The only significant difference the Davis panel found between its case and the Jones case was that the Jones case involved tracking a car, whereas the Davis case involved tracking a cell phone. The Davis court concluded that a person has less reasonable expectation of privacy in the movements of a car, because it is easily visible when in public, than it does in the movements of an individual (as tracked through a cell phone), which may not be so easily visible. Unfortunately for the Davis court, no other court has made any such distinction. The only distinction that matters is whether the location being tracked is in public (as in Knotts) or in private (as in Karo)–and, after Jones, whether there is so much information that it creates a mosaic. Neither of those distinctions existed in Davis.

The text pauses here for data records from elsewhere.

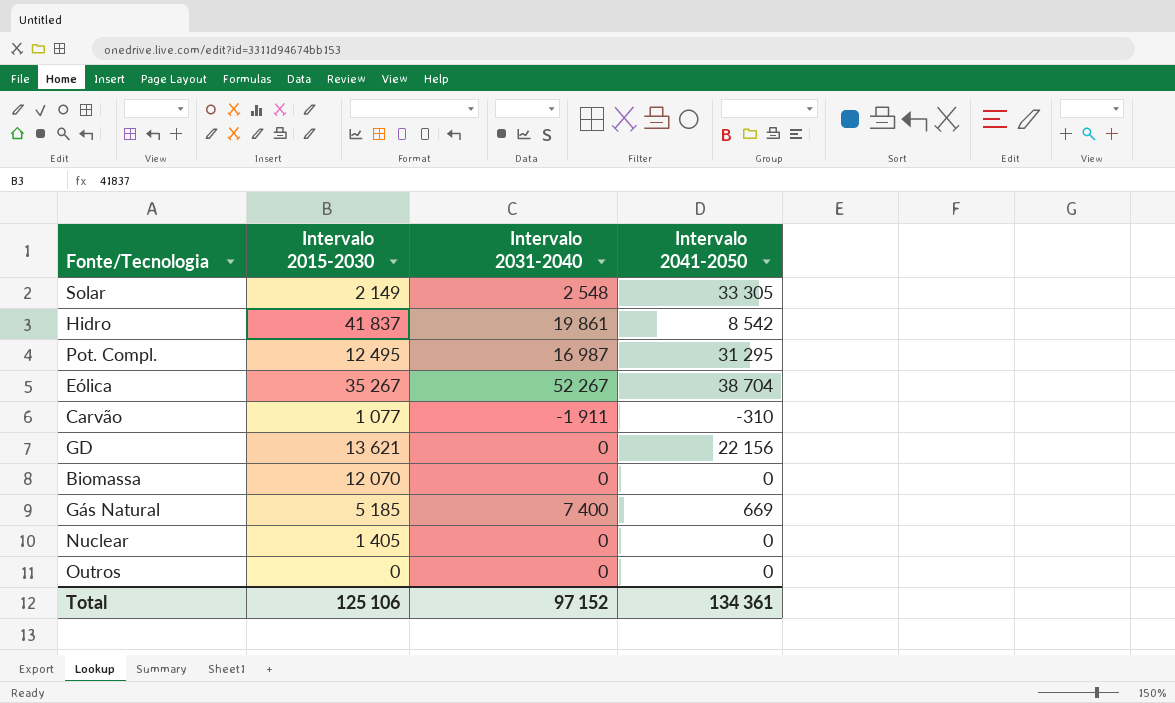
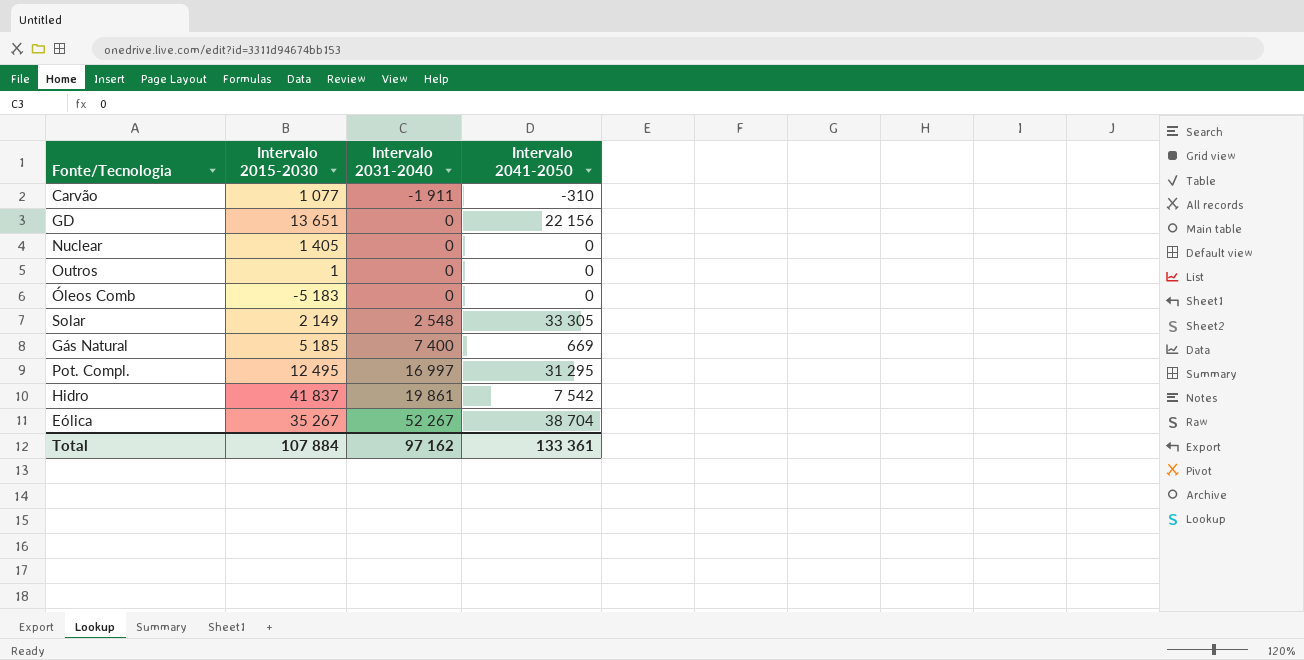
row order: none -> Intervalo 2031-2040 ascending
row Biomassa: 12 070 | 0 | 0 -> none
GD | Intervalo 2015-2030: 13 621 -> 13 651
Outros | Intervalo 2015-2030: 0 -> 1
row Óleos Comb: none -> -5 183 | 0 | 0
Pot. Compl. | Intervalo 2031-2040: 16 987 -> 16 997
Hidro | Intervalo 2041-2050: 8 542 -> 7 542
Total | Intervalo 2015-2030: 125 106 -> 107 884
Total | Intervalo 2031-2040: 97 152 -> 97 162
Total | Intervalo 2041-2050: 134 361 -> 133 361

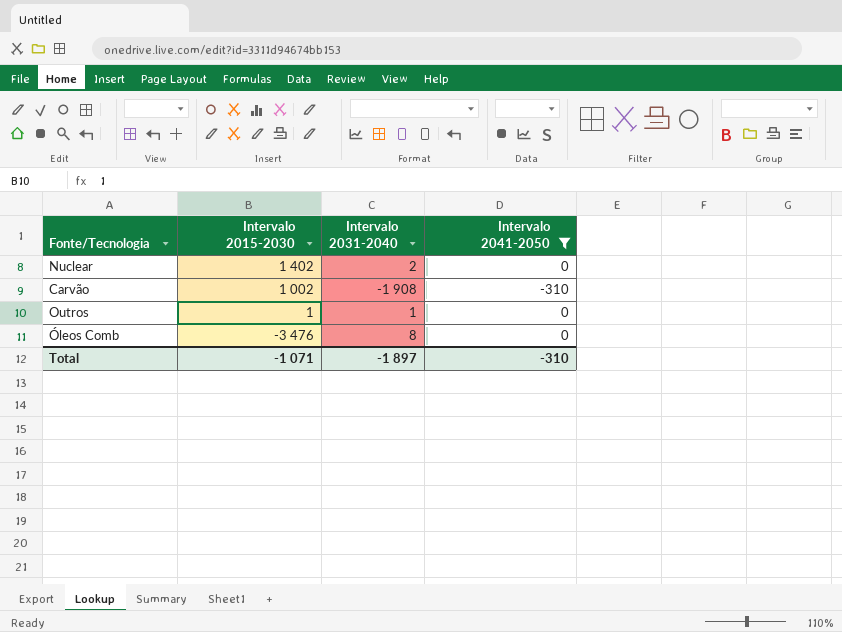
filter: none -> Intervalo 2041-2050 <= 0
row order: Intervalo 2031-2040 ascending -> Intervalo 2015-2030 descending
Nuclear | Intervalo 2015-2030: 1 405 -> 1 402
Nuclear | Intervalo 2031-2040: 0 -> 2
Carvão | Intervalo 2015-2030: 1 077 -> 1 002
Carvão | Intervalo 2031-2040: -1 911 -> -1 908
Outros | Intervalo 2031-2040: 0 -> 1
Óleos Comb | Intervalo 2015-2030: -5 183 -> -3 476
Óleos Comb | Intervalo 2031-2040: 0 -> 8
Total | Intervalo 2015-2030: 107 884 -> -1 071
Total | Intervalo 2031-2040: 97 162 -> -1 897
Total | Intervalo 2041-2050: 133 361 -> -310

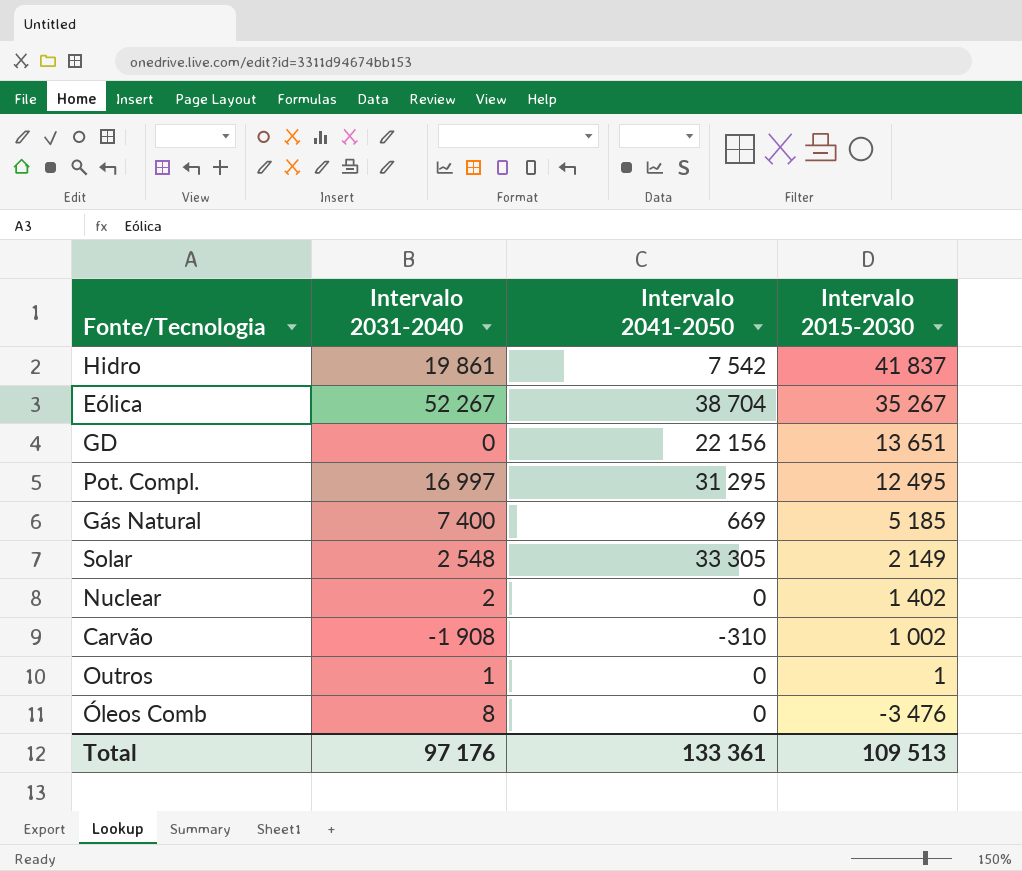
filter: Intervalo 2041-2050 <= 0 -> none
column Intervalo 2015-2030 | position: 2 -> 4
Total | Intervalo 2031-2040: -1 897 -> 97 176
Total | Intervalo 2041-2050: -310 -> 133 361
Total | Intervalo 2015-2030: -1 071 -> 109 513

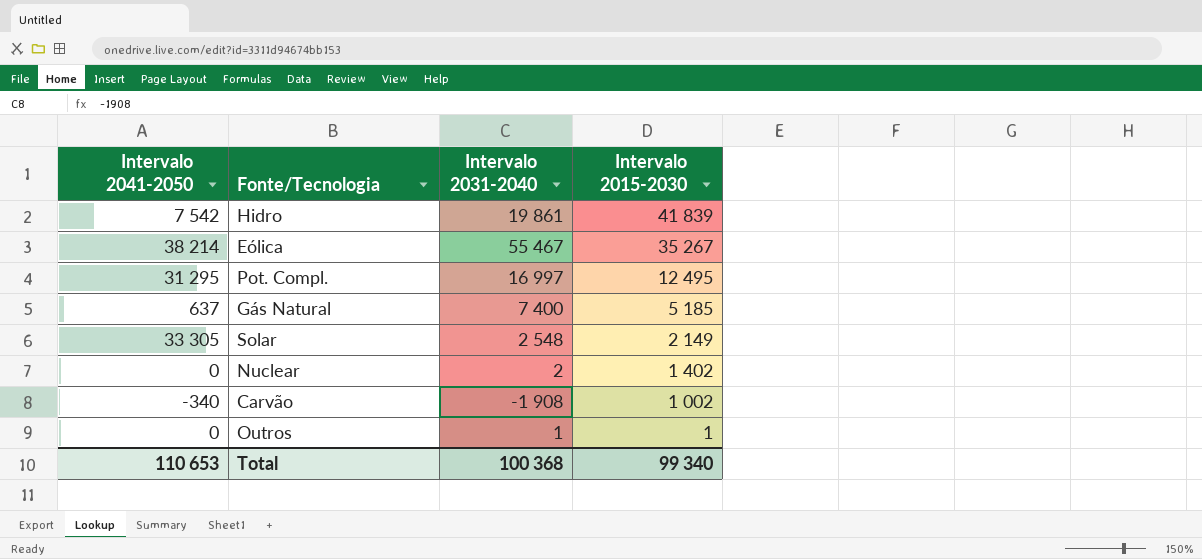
column Intervalo 2041-2050 | position: 3 -> 1
row GD: 0 | 22 156 | 13 651 -> none
row Óleos Comb: 8 | 0 | -3 476 -> none
Hidro | Intervalo 2015-2030: 41 837 -> 41 839
Eólica | Intervalo 2041-2050: 38 704 -> 38 214
Eólica | Intervalo 2031-2040: 52 267 -> 55 467
Gás Natural | Intervalo 2041-2050: 669 -> 637
Carvão | Intervalo 2041-2050: -310 -> -340
Total | Intervalo 2041-2050: 133 361 -> 110 653
Total | Intervalo 2031-2040: 97 176 -> 100 368
Total | Intervalo 2015-2030: 109 513 -> 99 340

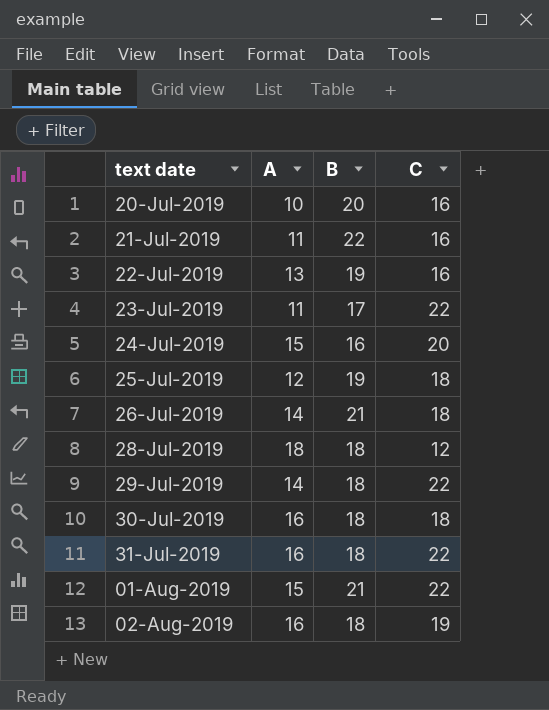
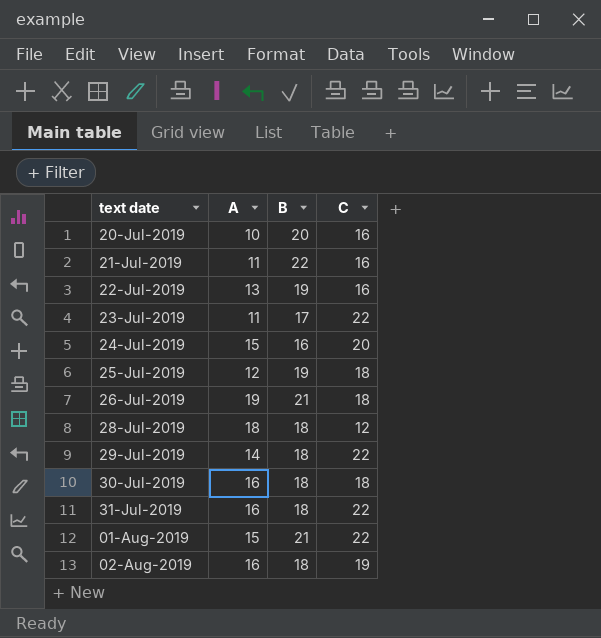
26-Jul-2019 | A: 14 -> 19

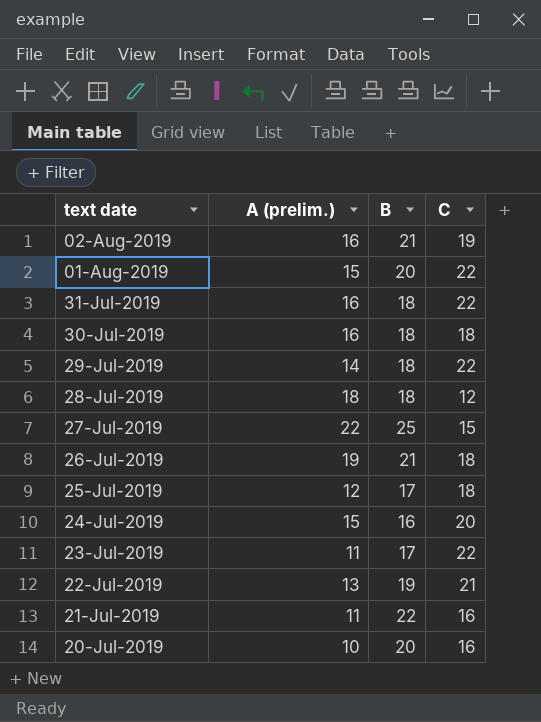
row order: text date ascending -> text date descending
column name: A -> A (prelim.)
02-Aug-2019 | B: 18 -> 21
01-Aug-2019 | B: 21 -> 20
row 27-Jul-2019: none -> 22 | 25 | 15
25-Jul-2019 | B: 19 -> 17
22-Jul-2019 | C: 16 -> 21

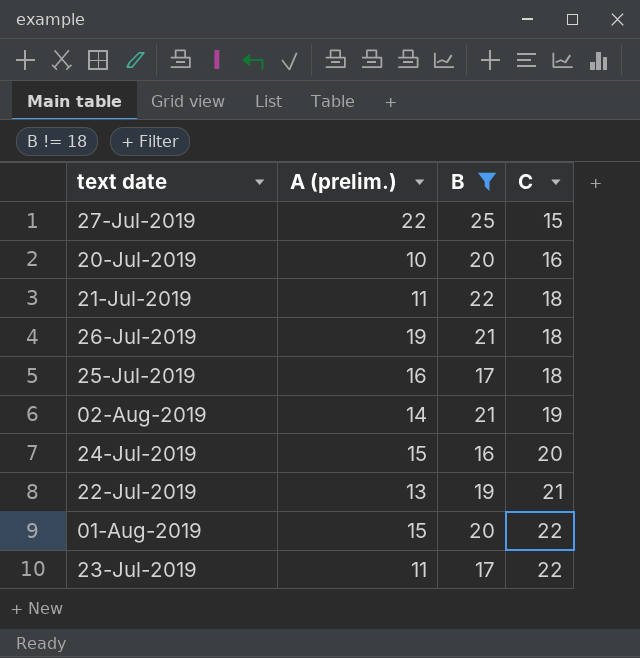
filter: none -> B != 18
row order: text date descending -> C ascending
21-Jul-2019 | C: 16 -> 18
25-Jul-2019 | A (prelim.): 12 -> 16
02-Aug-2019 | A (prelim.): 16 -> 14

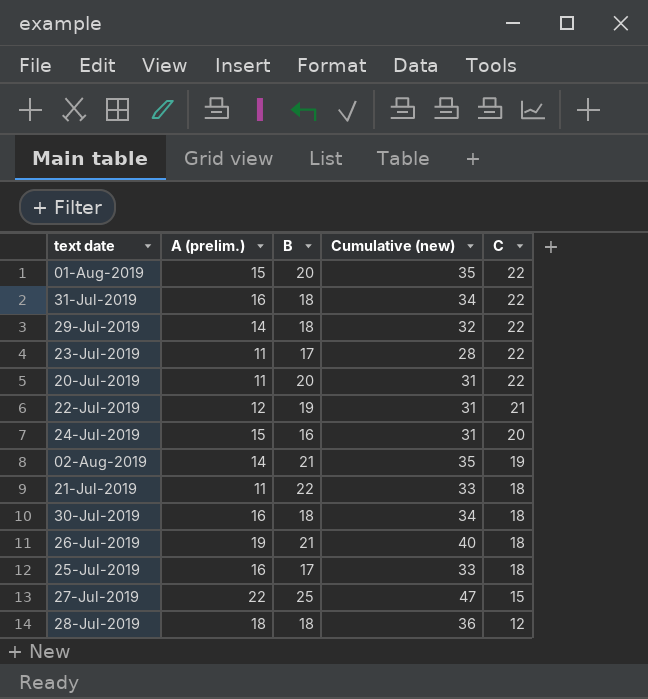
filter: B != 18 -> none
row order: C ascending -> C descending
column Cumulative (new) | formula: none -> [A (prelim.)] + [B]
20-Jul-2019 | A (prelim.): 10 -> 11
20-Jul-2019 | C: 16 -> 22
22-Jul-2019 | A (prelim.): 13 -> 12

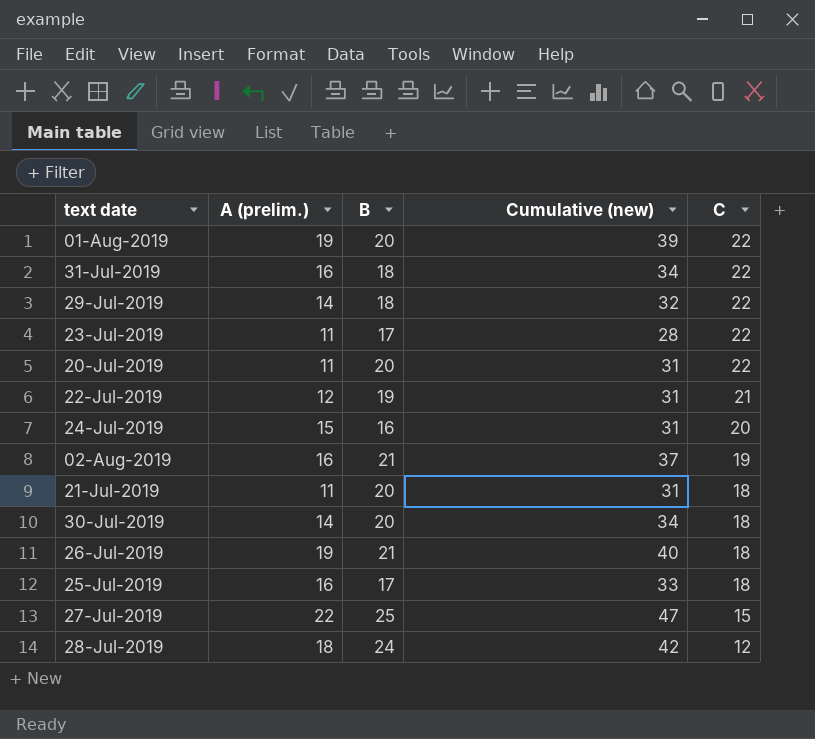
01-Aug-2019 | A (prelim.): 15 -> 19
01-Aug-2019 | Cumulative (new): 35 -> 39
02-Aug-2019 | A (prelim.): 14 -> 16
02-Aug-2019 | Cumulative (new): 35 -> 37
21-Jul-2019 | B: 22 -> 20
21-Jul-2019 | Cumulative (new): 33 -> 31
30-Jul-2019 | A (prelim.): 16 -> 14
30-Jul-2019 | B: 18 -> 20
28-Jul-2019 | B: 18 -> 24
28-Jul-2019 | Cumulative (new): 36 -> 42

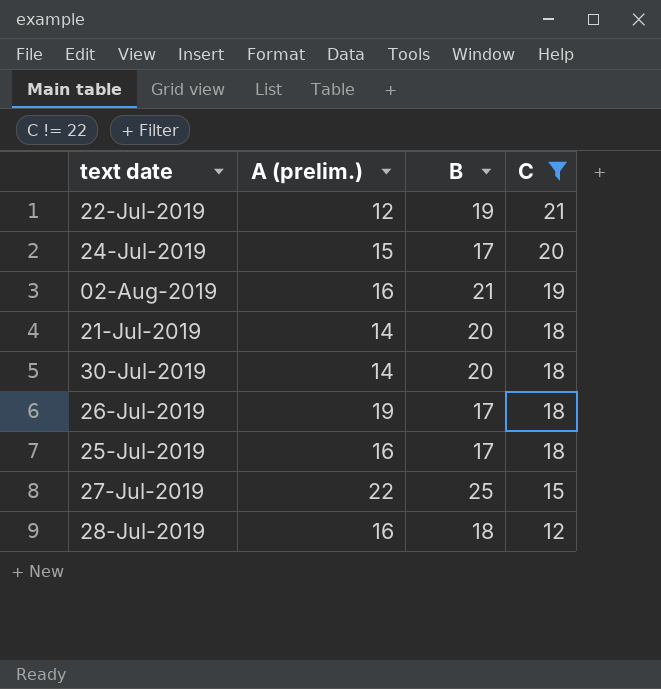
filter: none -> C != 22
column Cumulative (new) | formula: [A (prelim.)] + [B] -> none
24-Jul-2019 | B: 16 -> 17
21-Jul-2019 | A (prelim.): 11 -> 14
26-Jul-2019 | B: 21 -> 17
28-Jul-2019 | A (prelim.): 18 -> 16
28-Jul-2019 | B: 24 -> 18

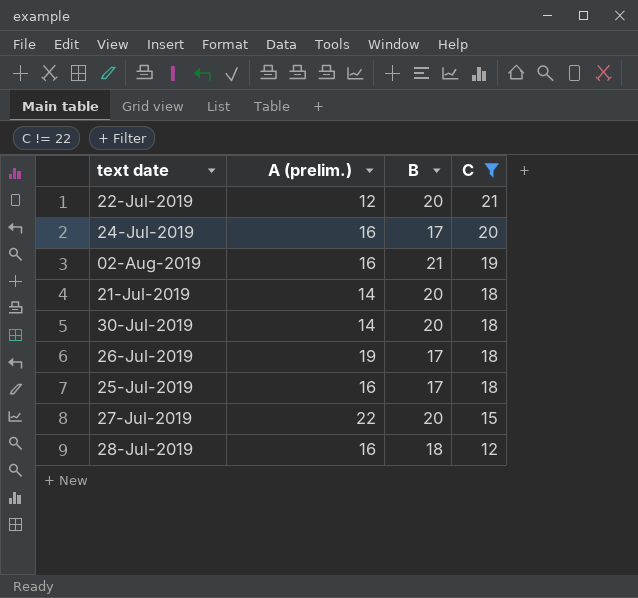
22-Jul-2019 | B: 19 -> 20
24-Jul-2019 | A (prelim.): 15 -> 16
27-Jul-2019 | B: 25 -> 20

Finally, the Davis court had to overcome one more obstacle in order to come to its extraordinary conclusion: it had to deal with the third party doctrine. As a general rule, a person loses all Fourth Amendment protection for any information that he or she turns over to a third party (such as a phone company). The Davis court argued that the third party doctrine only applies when a person “voluntarily and knowingly” conveys information to a third party, and then claimed that a cell phone user has no idea that he or she is conveying her location to the phone company when he or she makes a cell phone call. The first step of this argument seems questionable as a matter of law (there is no strong support for the proposition that the third party doctrine only applies to “voluntary and knowing” transfer of information) and the second step of this argument seems flat out wrong as a matter of fact (regardless of what the defendant in Davis might have thought, most people must know that the cell phone company needs to determine the location of their phone in order to send calls to it).
The Davis court ultimately ruled for the government and refused to suppress the evidence based on the good faith exception to the exclusionary rule, but its reasoning and dicta regarding cell phone location information still stands. If the en banc court does not overturn that aspect of the case, it will represent a radical expansion of the Jones case–an expansion that is not consistent with the rest of Fourth Amendment doctrine in this area.